» What to do
The data below holds the lines to copy: everything from the line containing "display: flex;" to the line containing "446px; top: 490px;", both ends included, set down exactly.

» Provided data
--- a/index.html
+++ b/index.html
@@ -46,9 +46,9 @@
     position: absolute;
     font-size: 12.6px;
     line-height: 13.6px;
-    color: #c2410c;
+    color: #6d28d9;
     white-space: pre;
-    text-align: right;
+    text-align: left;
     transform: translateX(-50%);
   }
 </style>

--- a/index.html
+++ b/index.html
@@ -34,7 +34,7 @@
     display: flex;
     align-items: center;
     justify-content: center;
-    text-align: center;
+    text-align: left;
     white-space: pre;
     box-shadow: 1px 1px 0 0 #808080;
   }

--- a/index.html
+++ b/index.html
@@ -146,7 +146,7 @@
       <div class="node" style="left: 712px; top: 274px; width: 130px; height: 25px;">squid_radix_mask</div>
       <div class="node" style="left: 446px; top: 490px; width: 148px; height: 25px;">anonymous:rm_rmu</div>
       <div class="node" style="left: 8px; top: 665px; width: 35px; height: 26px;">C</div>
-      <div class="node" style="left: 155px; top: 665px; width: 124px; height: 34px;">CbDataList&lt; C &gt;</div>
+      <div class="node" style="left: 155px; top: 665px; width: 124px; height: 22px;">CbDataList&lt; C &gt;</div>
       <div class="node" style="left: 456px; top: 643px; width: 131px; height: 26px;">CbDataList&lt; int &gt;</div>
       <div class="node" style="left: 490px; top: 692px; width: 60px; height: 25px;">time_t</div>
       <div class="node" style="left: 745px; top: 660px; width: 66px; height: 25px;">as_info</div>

» Solution for this problem
     display: flex;
     align-items: center;
     justify-content: center;
-    text-align: center;
+    text-align: left;
     white-space: pre;
     box-shadow: 1px 1px 0 0 #808080;
   }

--- a/index.html
+++ b/index.html
@@ -146,7 +146,7 @@
       <div class="node" style="left: 712px; top: 274px; width: 130px; height: 25px;">squid_radix_mask</div>
       <div class="node" style="left: 446px; top: 490px; width: 148px; height: 25px;">anonymous:rm_rmu</div>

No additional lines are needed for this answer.